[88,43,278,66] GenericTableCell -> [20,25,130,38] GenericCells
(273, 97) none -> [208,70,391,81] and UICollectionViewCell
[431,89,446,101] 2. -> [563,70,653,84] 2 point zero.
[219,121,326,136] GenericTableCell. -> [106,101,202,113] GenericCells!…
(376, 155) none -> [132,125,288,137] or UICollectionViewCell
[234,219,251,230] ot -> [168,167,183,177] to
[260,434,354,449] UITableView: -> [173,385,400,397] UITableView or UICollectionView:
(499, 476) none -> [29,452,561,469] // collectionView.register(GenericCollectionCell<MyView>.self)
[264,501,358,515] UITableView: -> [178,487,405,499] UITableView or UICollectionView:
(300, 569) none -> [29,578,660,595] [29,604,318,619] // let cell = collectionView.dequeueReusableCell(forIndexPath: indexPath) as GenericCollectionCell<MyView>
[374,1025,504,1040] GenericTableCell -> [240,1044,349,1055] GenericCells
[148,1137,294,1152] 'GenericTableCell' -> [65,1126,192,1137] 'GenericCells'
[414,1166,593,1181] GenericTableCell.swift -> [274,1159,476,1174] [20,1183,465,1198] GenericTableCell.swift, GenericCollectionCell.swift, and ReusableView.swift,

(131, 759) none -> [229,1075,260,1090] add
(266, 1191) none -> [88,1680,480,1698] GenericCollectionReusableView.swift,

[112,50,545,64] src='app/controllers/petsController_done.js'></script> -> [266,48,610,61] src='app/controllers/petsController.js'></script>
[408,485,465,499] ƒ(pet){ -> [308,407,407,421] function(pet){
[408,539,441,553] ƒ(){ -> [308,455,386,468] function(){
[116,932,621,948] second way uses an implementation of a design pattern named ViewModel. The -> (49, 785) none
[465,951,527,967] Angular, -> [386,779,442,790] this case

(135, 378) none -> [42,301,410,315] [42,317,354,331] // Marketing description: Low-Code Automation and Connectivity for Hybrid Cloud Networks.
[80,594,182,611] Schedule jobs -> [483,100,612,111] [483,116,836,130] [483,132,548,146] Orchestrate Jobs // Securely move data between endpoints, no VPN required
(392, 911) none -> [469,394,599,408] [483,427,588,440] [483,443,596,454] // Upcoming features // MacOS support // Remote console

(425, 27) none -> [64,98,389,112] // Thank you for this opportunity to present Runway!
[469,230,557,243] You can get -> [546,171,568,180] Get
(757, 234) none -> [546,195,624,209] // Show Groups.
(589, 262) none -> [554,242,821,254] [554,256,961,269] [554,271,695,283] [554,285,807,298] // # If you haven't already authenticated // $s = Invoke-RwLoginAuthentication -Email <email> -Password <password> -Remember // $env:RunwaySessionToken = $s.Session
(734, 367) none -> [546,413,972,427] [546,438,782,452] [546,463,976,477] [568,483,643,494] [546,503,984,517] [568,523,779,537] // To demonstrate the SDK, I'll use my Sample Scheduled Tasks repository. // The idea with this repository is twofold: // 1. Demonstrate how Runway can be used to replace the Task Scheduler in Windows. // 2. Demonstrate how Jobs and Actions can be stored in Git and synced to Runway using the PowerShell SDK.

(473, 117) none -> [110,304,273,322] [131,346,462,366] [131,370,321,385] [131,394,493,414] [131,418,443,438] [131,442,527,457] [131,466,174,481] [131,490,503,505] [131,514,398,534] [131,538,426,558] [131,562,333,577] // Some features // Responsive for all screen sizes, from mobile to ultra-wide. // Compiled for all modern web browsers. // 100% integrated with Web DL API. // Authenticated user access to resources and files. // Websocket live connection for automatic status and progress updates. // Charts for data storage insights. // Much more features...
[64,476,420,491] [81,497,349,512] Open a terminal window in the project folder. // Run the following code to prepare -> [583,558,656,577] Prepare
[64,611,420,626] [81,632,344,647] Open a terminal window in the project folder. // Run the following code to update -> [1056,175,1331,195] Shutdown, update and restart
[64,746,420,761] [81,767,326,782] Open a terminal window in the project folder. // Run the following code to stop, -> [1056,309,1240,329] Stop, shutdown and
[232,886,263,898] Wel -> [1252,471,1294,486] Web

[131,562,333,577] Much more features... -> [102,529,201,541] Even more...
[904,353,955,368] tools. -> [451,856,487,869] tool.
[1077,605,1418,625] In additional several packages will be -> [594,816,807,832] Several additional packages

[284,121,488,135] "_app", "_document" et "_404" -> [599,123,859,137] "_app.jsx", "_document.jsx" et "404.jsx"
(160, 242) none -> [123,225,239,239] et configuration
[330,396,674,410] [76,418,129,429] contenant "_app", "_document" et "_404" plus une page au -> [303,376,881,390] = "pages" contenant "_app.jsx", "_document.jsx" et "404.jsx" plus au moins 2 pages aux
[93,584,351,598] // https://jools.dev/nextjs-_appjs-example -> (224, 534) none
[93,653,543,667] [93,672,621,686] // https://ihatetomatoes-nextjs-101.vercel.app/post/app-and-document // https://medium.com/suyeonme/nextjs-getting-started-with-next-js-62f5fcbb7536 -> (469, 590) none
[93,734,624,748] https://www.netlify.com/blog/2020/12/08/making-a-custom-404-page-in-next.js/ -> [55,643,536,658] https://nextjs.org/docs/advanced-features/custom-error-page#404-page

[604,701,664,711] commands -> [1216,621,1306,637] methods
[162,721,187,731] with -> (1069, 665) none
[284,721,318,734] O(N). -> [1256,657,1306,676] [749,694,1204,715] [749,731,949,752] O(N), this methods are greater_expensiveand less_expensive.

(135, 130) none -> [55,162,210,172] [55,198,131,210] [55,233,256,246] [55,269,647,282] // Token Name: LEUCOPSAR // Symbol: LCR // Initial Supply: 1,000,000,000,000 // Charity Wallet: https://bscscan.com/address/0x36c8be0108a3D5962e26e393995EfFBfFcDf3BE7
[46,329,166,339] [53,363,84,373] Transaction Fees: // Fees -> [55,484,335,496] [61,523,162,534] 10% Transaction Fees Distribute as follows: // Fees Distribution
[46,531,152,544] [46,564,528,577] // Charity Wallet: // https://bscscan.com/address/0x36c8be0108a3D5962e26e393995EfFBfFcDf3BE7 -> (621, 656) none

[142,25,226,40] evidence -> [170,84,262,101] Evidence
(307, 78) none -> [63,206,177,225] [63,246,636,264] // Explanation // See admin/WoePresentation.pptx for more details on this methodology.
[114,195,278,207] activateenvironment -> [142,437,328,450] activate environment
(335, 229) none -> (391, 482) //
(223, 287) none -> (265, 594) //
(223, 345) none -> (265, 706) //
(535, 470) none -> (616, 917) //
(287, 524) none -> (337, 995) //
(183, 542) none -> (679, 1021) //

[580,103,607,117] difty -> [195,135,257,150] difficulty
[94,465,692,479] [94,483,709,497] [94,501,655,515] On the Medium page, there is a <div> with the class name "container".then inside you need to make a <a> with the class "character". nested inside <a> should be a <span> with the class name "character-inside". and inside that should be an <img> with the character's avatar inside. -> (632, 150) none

■ **Work instructions**
Take the line containing "(223, 345) none -> (265, 706) //" and every line after it up to the last line of the listing, and output them exactly, with nothing else.

■ **Exercise answer**
(223, 345) none -> (265, 706) //
(535, 470) none -> (616, 917) //
(287, 524) none -> (337, 995) //
(183, 542) none -> (679, 1021) //

[580,103,607,117] difty -> [195,135,257,150] difficulty
[94,465,692,479] [94,483,709,497] [94,501,655,515] On the Medium page, there is a <div> with the class name "container".then inside you need to make a <a> with the class "character". nested inside <a> should be a <span> with the class name "character-inside". and inside that should be an <img> with the character's avatar inside. -> (632, 150) none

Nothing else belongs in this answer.